● **ASSIGNMENT**: Below are the records; copy each line in which "sich" can be found.

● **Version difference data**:
◇ ◇ ◇

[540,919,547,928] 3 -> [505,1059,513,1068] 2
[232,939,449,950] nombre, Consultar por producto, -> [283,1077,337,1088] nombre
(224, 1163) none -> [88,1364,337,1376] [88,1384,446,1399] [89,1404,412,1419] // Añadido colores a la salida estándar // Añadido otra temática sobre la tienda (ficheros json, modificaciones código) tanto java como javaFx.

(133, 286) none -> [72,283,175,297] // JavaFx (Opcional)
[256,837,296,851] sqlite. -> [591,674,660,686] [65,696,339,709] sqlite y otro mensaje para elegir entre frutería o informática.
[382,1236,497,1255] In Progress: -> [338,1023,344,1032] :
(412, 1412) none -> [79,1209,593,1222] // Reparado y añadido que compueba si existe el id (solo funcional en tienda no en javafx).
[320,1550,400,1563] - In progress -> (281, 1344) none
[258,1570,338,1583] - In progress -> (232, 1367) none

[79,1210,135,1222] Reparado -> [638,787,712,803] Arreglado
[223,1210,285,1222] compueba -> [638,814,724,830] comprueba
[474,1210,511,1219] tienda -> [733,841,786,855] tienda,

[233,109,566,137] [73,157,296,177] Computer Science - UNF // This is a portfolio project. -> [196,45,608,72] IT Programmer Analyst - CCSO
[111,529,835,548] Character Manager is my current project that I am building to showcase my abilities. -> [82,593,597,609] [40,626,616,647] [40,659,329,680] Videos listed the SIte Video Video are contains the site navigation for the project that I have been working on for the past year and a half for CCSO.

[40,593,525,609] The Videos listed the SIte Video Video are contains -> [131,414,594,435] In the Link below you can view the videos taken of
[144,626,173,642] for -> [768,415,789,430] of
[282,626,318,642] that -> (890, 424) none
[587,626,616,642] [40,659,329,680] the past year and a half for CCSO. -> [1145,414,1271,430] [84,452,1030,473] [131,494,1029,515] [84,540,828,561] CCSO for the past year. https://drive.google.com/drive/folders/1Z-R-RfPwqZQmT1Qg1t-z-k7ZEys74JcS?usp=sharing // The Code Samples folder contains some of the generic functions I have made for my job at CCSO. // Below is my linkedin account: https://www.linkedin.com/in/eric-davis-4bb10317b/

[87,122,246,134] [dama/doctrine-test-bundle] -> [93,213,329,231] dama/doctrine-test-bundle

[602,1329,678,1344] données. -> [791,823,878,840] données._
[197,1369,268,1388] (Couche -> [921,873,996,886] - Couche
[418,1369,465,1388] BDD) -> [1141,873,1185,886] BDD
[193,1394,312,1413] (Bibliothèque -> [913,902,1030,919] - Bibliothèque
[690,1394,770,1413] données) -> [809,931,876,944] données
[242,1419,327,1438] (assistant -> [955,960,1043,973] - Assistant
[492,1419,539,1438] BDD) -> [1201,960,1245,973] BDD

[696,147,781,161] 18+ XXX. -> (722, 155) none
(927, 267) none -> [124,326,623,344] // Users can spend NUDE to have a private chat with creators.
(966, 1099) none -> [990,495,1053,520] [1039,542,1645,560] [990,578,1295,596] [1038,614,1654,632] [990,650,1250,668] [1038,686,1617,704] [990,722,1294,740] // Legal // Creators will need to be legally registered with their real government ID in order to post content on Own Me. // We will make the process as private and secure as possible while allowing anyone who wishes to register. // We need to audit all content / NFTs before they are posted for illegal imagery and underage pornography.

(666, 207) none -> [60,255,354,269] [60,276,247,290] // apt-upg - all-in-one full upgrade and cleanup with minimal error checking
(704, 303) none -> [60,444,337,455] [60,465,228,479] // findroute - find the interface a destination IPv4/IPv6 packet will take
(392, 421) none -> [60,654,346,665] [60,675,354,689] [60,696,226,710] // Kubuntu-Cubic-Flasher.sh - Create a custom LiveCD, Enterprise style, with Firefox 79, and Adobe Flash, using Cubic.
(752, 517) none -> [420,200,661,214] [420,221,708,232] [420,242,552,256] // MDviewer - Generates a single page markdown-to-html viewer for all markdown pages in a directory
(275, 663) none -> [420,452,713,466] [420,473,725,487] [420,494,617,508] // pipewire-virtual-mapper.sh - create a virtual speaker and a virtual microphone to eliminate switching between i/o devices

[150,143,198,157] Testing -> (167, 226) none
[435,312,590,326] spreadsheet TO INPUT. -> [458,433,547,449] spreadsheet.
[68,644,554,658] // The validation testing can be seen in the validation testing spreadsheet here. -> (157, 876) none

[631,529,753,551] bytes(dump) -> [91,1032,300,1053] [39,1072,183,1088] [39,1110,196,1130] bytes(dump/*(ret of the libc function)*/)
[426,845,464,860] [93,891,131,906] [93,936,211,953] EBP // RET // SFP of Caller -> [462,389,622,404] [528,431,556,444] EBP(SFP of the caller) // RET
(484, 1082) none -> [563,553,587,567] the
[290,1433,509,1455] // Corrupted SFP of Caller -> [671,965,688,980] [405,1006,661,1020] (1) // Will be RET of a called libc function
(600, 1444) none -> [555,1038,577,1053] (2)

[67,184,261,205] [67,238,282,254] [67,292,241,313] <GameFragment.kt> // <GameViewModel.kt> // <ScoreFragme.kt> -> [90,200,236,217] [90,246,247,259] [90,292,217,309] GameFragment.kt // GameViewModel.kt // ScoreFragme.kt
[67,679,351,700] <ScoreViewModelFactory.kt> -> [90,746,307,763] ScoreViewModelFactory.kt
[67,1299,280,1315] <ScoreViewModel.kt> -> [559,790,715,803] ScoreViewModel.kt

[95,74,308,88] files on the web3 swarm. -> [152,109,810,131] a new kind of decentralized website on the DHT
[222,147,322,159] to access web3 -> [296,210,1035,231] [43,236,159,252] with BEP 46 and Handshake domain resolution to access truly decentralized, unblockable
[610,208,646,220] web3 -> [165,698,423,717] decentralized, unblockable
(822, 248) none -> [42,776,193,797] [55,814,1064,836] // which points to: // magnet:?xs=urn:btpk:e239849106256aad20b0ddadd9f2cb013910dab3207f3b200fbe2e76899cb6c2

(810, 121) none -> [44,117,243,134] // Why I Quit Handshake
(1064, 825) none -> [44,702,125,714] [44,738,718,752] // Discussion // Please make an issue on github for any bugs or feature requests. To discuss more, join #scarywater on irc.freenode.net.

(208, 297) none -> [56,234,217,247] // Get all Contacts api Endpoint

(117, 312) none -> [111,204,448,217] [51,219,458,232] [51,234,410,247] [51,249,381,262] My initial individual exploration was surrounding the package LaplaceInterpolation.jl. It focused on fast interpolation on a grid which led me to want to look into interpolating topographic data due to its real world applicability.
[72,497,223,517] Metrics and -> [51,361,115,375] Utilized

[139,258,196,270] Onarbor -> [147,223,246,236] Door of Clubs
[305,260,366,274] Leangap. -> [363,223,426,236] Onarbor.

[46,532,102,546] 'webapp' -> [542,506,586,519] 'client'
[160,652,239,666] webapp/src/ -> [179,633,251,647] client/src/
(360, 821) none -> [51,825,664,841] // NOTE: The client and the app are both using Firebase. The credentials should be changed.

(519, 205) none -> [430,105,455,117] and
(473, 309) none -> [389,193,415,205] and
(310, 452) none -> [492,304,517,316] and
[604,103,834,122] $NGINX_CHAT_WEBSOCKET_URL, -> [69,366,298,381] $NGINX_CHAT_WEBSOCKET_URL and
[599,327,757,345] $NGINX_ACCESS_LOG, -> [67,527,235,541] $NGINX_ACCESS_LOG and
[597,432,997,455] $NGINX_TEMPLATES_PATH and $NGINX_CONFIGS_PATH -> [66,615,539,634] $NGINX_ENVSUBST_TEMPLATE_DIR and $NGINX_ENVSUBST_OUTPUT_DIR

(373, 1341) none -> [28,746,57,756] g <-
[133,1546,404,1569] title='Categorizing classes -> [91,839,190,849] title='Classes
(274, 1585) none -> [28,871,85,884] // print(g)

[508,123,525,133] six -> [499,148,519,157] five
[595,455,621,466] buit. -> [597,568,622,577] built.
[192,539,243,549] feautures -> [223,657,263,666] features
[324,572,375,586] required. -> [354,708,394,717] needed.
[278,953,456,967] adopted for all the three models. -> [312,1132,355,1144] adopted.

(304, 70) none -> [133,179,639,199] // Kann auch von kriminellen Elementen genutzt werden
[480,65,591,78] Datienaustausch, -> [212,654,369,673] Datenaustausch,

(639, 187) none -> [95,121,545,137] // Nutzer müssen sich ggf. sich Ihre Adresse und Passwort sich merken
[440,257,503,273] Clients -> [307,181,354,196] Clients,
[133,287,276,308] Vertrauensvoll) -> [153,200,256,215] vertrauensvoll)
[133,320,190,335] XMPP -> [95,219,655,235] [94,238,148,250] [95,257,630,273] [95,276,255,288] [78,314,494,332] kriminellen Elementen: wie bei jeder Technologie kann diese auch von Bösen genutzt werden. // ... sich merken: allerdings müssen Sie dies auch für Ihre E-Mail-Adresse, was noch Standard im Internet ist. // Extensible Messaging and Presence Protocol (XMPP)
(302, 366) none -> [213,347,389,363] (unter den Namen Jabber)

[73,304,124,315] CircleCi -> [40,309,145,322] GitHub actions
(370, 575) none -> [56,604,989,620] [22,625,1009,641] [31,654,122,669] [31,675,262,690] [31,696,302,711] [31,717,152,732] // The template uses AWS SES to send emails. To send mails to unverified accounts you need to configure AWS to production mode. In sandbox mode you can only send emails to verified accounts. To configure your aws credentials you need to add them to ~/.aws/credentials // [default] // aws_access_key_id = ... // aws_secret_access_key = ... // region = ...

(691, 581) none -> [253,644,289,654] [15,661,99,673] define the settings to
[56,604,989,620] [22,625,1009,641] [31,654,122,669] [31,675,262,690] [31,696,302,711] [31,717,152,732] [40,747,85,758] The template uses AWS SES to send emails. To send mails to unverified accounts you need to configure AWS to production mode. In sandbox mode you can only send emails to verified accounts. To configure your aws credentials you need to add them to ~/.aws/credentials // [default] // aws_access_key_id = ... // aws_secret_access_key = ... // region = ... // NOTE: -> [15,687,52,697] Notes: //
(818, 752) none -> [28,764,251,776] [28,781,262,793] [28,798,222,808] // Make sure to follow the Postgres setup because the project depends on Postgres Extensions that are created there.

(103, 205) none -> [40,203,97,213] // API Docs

◇ ◇ ◇

● **ANSWER FOR THE TASK**:
(639, 187) none -> [95,121,545,137] // Nutzer müssen sich ggf. sich Ihre Adresse und Passwort sich merken
[133,320,190,335] XMPP -> [95,219,655,235] [94,238,148,250] [95,257,630,273] [95,276,255,288] [78,314,494,332] kriminellen Elementen: wie bei jeder Technologie kann diese auch von Bösen genutzt werden. // ... sich merken: allerdings müssen Sie dies auch für Ihre E-Mail-Adresse, was noch Standard im Internet ist. // Extensible Messaging and Presence Protocol (XMPP)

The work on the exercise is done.